Last week proved to be tough for growing stocks. Many of the fathers of the fastest growing technology in the market collided, especially during the second half of the week. Withdrawal is likely primarily a function of some gains as many of these stocks have risen since the end of the coronavirus market crash in March.
Of course, many of these stocks were due to a correction. After all, stocks may not be significantly upward forever. Eventually, they become overrated. Therefore, a return on these shares was largely appreciated. But the downturn may also have caused some stocks to outperform.
Three big growth stocks that look like good buy-in options after last week’s sale are cloud-based data companies MongoDB (NASDAQ: MDB), monitoring and analytics platform provider Datadog (NASDAQ: Ddog), and telehealth and virtual care companies Teladoc Health (NYSE: TDOC) and Livongo Health (NASDAQ: LVGO).
MongoDB: Down 18%
Following this week’s sell-off, MongoDB shares are now down 18% from the top, giving today’s investors a much better entry point than many other investors have paid for the shares this summer.
MongoDB has been able to continue to grow its business rapidly – even through the pandemic. The company revenue for the quarter ending April 30, 2020 (MongoDB fiscal first quarter 2021), increased 46% year-on-year. This was particularly an acceleration from the 44% growth in the previous quarter. The company even raised the low end of its 2021 fiscal revenue outlook by $ 10 million, instructing that 2021 fiscal revenue be between $ 520 million and $ 530 million.
“While the impact from COVID-19 will be longer than we initially expected at the beginning of this fiscal year, we are seeing clear signs that the current environment is strengthening long-term trends toward digital transformation and cloud migration,” said CEO MongoDB Dev Ittycheria in publishing the company’s first quarter earnings. “MongoDB is a clear beneficiary of these trends and we will continue to invest to take full advantage of this market opportunity.”
Datadog: Down 23%
Shares of Datadog are down 23% since reaching a high of $ 98.99 earlier this month. However, Datadog’s core business is booming. While second-quarter revenue growth slowed from an 87% growth rate in Q1, it was still a strong 68% year-on-year increase.
The company’s customers with contracts boasting recurring annual revenue of $ 100,000 or more since the end of Datadog’s second quarter were particularly 71% year-on-year, at 1,015.

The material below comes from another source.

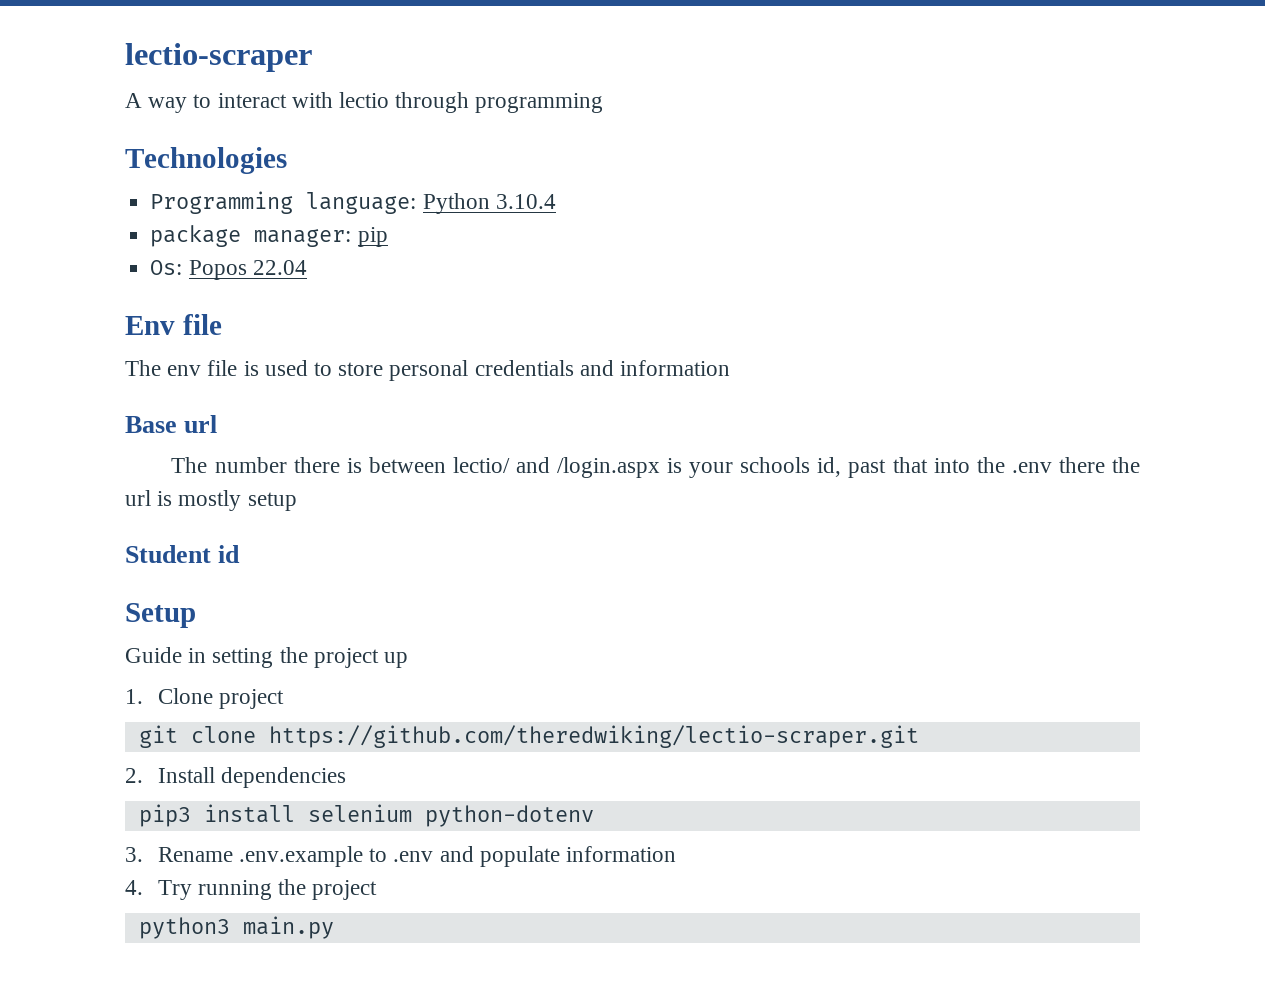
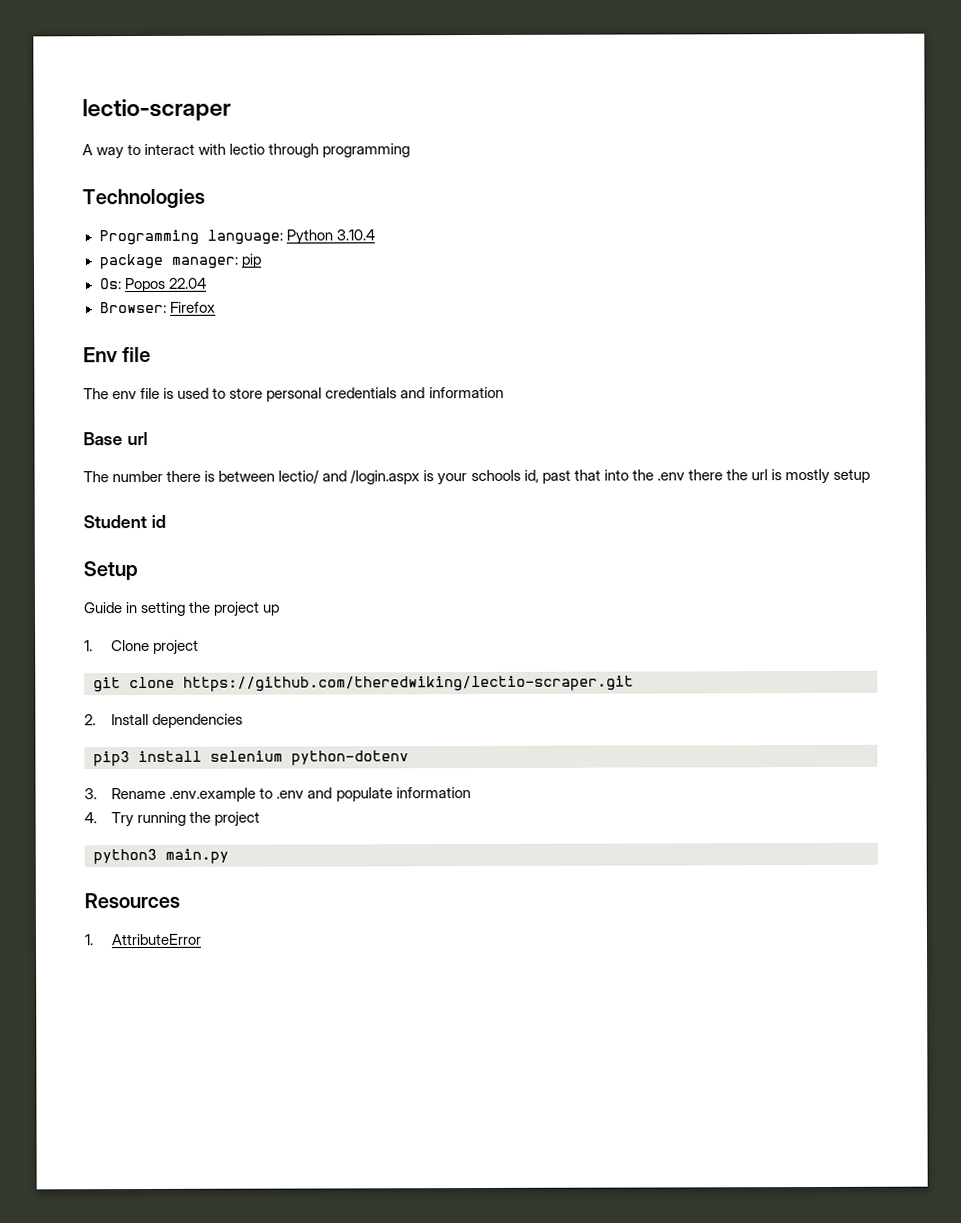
(307, 267) none -> [99,301,216,314] // Browser: Firefox
(334, 927) none -> [84,892,180,909] [84,933,202,946] // Resources // 1. AttributeError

Looking ahead, the company provided a full picture for $ 566 million to $ 572 million in revenue. Analysts expected 2020 revenues of $ 564 million.
Livongo Health and Teladoc: down 19% and 23% respectively
Finally, there are Livongo Health and Teladoc – two companies whose reserves plummeted last week after they announced they planned to relocate and merge their businesses – a move that would make them undisputed executives in telehealth and virtual care.

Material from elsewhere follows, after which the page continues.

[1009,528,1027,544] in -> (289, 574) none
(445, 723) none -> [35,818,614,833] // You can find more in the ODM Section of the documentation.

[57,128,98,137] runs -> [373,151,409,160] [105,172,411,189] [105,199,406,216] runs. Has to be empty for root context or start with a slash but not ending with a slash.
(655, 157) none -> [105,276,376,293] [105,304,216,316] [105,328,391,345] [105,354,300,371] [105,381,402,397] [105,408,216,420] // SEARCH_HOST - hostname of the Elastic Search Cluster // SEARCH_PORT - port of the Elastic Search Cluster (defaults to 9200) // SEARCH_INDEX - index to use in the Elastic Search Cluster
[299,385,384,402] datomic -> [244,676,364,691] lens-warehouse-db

The two companies estimate the combination will go to $ 100 million in revenue synergy by the end of the second year after the merger closes. Moreover, they forecast $ 500 million of revenue-based synergies based on flow-through level by 2025. Considering that the two companies generate only $ 923 million in annual revenue together today, this is a projection.
Investors buying into these wireless technology companies are taking part in a tremendous growth history. Livongo Health, a company specializing in virtual care solutions for people with chronic conditions, had second-quarter revenue growth of 125% year-on-year to $ 91.9 million. Telehealth platform provider Teladoc has seen second-quarter revenue grow 85% year-over-year.

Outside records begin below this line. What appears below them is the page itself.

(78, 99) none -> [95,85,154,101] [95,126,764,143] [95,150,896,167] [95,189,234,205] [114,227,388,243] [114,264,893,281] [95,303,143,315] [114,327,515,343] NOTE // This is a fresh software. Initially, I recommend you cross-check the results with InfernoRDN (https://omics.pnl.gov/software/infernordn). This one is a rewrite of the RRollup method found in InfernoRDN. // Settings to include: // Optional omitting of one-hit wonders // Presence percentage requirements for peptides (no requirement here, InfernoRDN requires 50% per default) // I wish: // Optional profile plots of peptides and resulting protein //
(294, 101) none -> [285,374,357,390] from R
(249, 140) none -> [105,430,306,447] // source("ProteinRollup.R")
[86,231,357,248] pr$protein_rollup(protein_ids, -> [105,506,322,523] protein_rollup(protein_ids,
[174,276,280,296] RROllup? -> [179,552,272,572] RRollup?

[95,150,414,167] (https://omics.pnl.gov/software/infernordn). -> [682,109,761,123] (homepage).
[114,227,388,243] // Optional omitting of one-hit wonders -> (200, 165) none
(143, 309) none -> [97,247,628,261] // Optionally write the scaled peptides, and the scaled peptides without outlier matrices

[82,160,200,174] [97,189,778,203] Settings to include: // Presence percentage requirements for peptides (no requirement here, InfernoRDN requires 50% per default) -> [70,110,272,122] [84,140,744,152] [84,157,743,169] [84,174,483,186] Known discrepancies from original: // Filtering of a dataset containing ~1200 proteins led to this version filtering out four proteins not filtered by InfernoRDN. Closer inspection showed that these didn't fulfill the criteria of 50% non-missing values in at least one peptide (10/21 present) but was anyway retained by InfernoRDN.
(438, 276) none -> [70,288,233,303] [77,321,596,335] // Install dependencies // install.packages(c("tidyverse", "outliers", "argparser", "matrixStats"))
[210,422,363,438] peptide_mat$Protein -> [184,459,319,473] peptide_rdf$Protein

Of course, there is always the risk that the union will not close. But even as individual units, Livongo Health and Teladoc Health also have excellent competitive positioning – and their shares have fallen 19% and 23%, respectively, from the all-time highs.
Expect more instability ahead
While these stocks look attractive today, it does not mean that the prices they saw on Friday will be the lowest they trade with from now on. Growth stocks can be very volatile as investors constantly try to revalue the present value of stocks today based on wild forecasts for future growth. Small changes in sentiment for the growth trajectories of these companies can cause significant fluctuations in their prices.
However, looking at five years and beyond, these rapidly evolving technology companies will continue to gain market share and improve their offering to their customers, making them the critical technology of the future and ultimately rewarding investors. Most importantly, their scalable business models are likely to generate significant profits over a long period of time. But investors will have to exercise patience because these companies are still investing heavily in the huge growth opportunities ahead of them.